Northern Ireland-based Almac Group has welcomed confirmation from the EU’s medicines regulator, the EMA, that, post-Brexit, Northern Ireland will remain in regulatory alignment with the EU, acknowledging that EU laws, in respect of medicinal products, shall continue to apply in Northern Ireland. The UK Government has now also confirmed that this will be the case.
As a result, manufacturing and associated QP (Qualified Person) certification, for both clinical supplies and commercial product performed at Almac’s global HQ site in Craigavon, will continue to be recognized both by the UK and European regulatory agencies and allow products processed at its facilities seamless regulatory movement into both the EU and UK.
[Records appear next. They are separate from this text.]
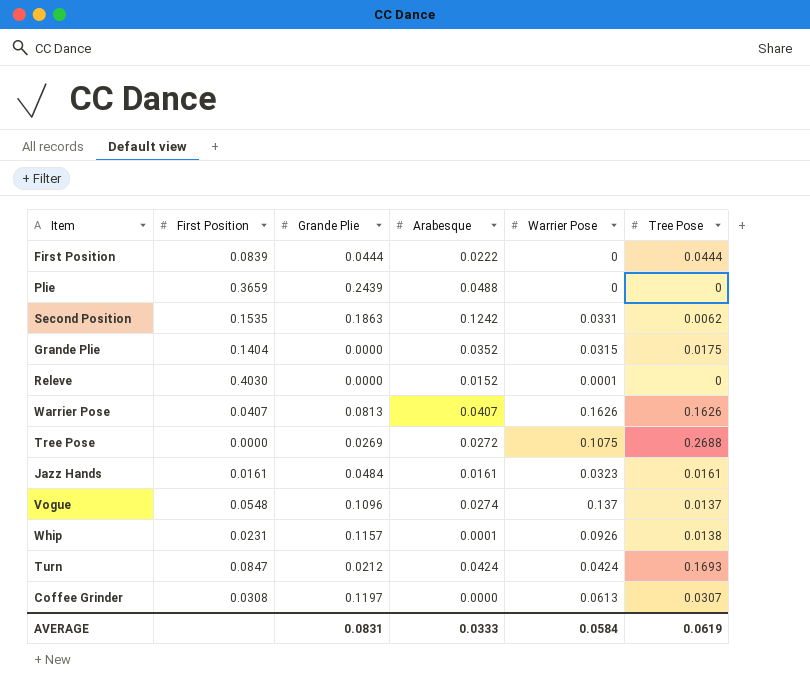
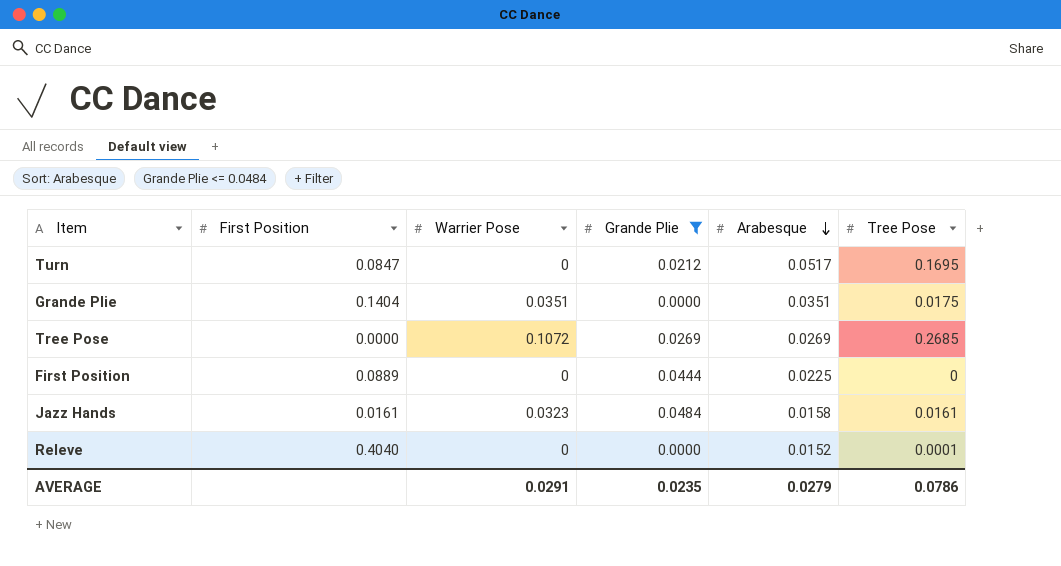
filter: none -> Grande Plie <= 0.0484
row order: none -> Arabesque descending
column Warrier Pose | position: 5 -> 3
Turn | Warrier Pose: 0.0424 -> 0
Turn | Arabesque: 0.0424 -> 0.0517
Turn | Tree Pose: 0.1693 -> 0.1695
Grande Plie | Warrier Pose: 0.0315 -> 0.0351
Grande Plie | Arabesque: 0.0352 -> 0.0351
Tree Pose | Warrier Pose: 0.1075 -> 0.1072
Tree Pose | Arabesque: 0.0272 -> 0.0269
Tree Pose | Tree Pose: 0.2688 -> 0.2685
First Position | First Position: 0.0839 -> 0.0889
First Position | Arabesque: 0.0222 -> 0.0225
First Position | Tree Pose: 0.0444 -> 0
Jazz Hands | Arabesque: 0.0161 -> 0.0158
Releve | First Position: 0.4030 -> 0.4040
Releve | Warrier Pose: 0.0001 -> 0
Releve | Tree Pose: 0 -> 0.0001
AVERAGE | Warrier Pose: 0.0584 -> 0.0291
AVERAGE | Grande Plie: 0.0831 -> 0.0235
AVERAGE | Arabesque: 0.0333 -> 0.0279
AVERAGE | Tree Pose: 0.0619 -> 0.0786

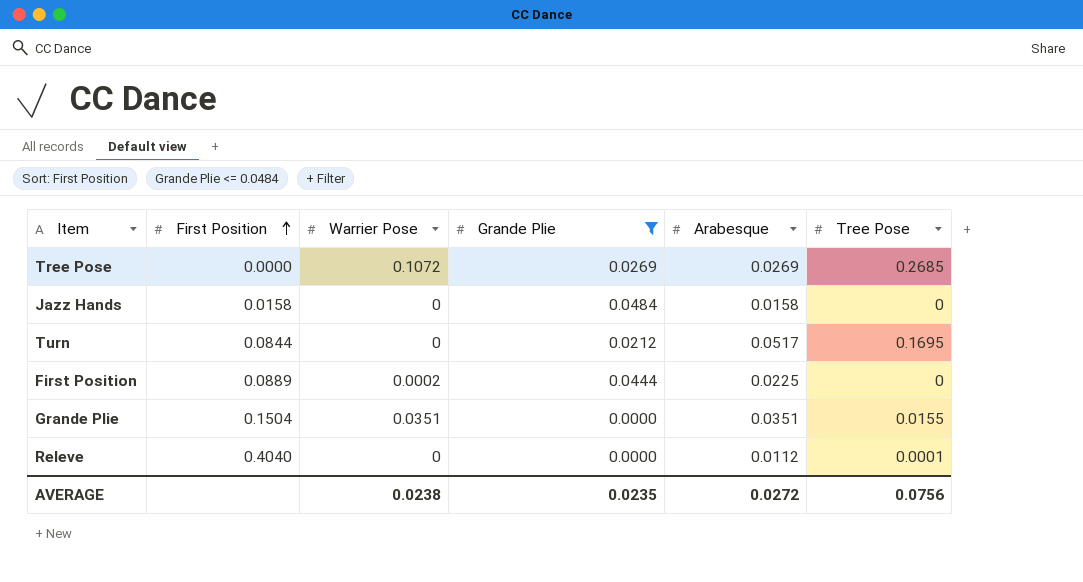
row order: Arabesque descending -> First Position ascending
Jazz Hands | First Position: 0.0161 -> 0.0158
Jazz Hands | Warrier Pose: 0.0323 -> 0
Jazz Hands | Tree Pose: 0.0161 -> 0
Turn | First Position: 0.0847 -> 0.0844
First Position | Warrier Pose: 0 -> 0.0002
Grande Plie | First Position: 0.1404 -> 0.1504
Grande Plie | Tree Pose: 0.0175 -> 0.0155
Releve | Arabesque: 0.0152 -> 0.0112
AVERAGE | Warrier Pose: 0.0291 -> 0.0238
AVERAGE | Arabesque: 0.0279 -> 0.0272
AVERAGE | Tree Pose: 0.0786 -> 0.0756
“This latest confirmation, coming from both the EU and the UK, is a welcome step and ensures our current and future clients can continue to receive an unfettered solution with exclusive access to both the EU and UK marketplace. Crucially, our unique location in Northern Ireland ensures we can provide uninterrupted service provision now, and into the future, maintaining our position as a global leader in the life sciences sector," Alan Armstrong, CEO, Almac Group, said.
This news comes three years after the Group established a bespoke facility in Dundalk, Ireland, which enabled Almac to provide access to the EU, regardless of the final shape of Brexit.